Inspiration

Community pharmacies are the frontline of healthcare — yet many still manage stock with spreadsheets or pen and paper. When a pharmacy runs out of a critical medication, patients suffer the consequences. We wanted to build something that gives independent pharmacists the same intelligent inventory management that large chains take for granted, putting AI to work on a real, everyday problem in healthcare access.

What it does

In Southeast Asia, people visit pharmacies ten times more often than a doctor, making the community pharmacist the de facto frontline of healthcare. Yet most independent pharmacies still manage stock with pen and paper, and over 20–50% of antibiotics dispensed across the region are inappropriate, fuelling a silent AMR crisis already projected to cause millions of deaths by 2030. When pharmacies can’t track what they have, patients self-medicate, pharmacists guess, and the wrong drugs reach the wrong people. We built a Progressive Web App that puts AI-powered inventory intelligence in any pharmacist’s hands: log your stock, and Claude instantly analyses it, flags what’s critically low, and surfaces prioritised recommendations — not just to prevent stockouts, but to nudge dispensing towards better stewardship. Because the path to fighting antimicrobial resistance starts with knowing what’s on the shelf.

How we built it

We built a full-stack Progressive Web App using TypeScript throughout — an Express API server backed by a Drizzle ORM database, paired with a React PWA frontend. The AI advisory layer uses Claude to analyse stock levels and surface actionable recommendations for each pharmacy. We structured the project as a monorepo with shared Zod schemas so the API contract stays consistent between frontend and backend.

Challenges we ran into

Getting the PWA and API server to play nicely together in a single Replit environment was trickier than expected — routing requests to the right port under a shared public URL took real debugging effort. We also had to think carefully about how to make AI advice genuinely useful rather than generic, which meant designing prompts around specific stock thresholds and product categories.

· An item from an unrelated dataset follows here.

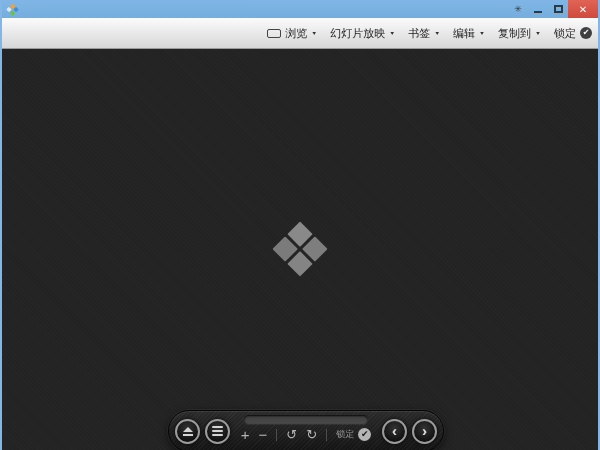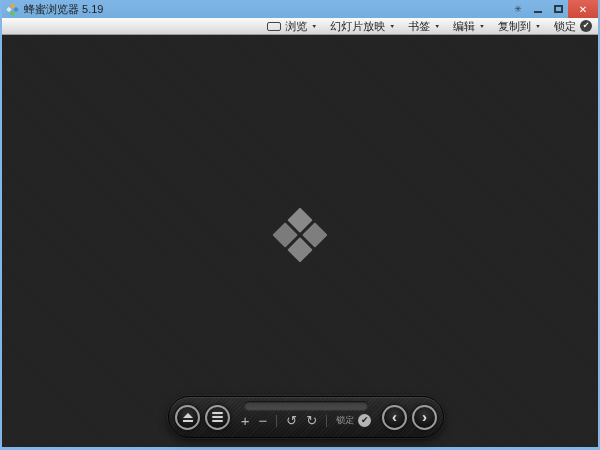"蜂蜜浏览器 5.19" span.title-text { html: <span>蜂蜜浏览器 5.19</span> -> none }
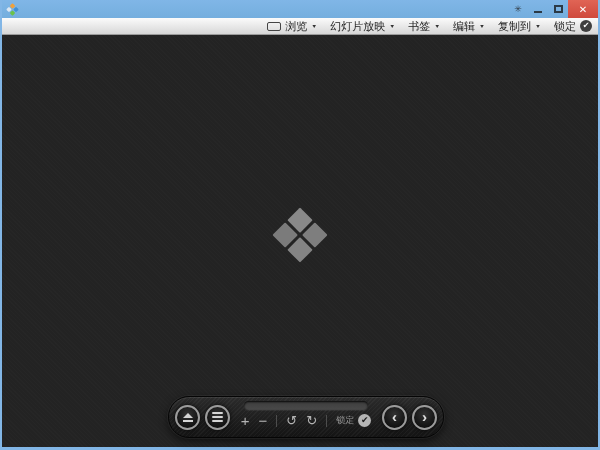"浏览" .toolbar { height: 17px -> 31px }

Accomplishments that we're proud of

We shipped a working end-to-end product in a single hackathon session — a real pharmacy can enter their stock, and Claude surfaces tailored advisory insights in seconds. We're proud that the app is genuinely useful rather than just a demo shell.

What we learned

We learned how much value there is in tight API contracts when using AI — structured Zod schemas made it far easier to feed reliable data to Claude and get consistent, meaningful responses back. We also gained a much deeper appreciation for how many small pharmacies are underserved by existing software tools.

What's next for Apotek.AI

We'd love to add real-time stock sync across multiple branches, automated supplier order suggestions, and expiry date tracking. Longer term, we think this data could integrate directly with ongoing AMR policy intervention efforts and enhance community health worker efforts to drive better prescribing patterns for independent pharmacies within south east Asia.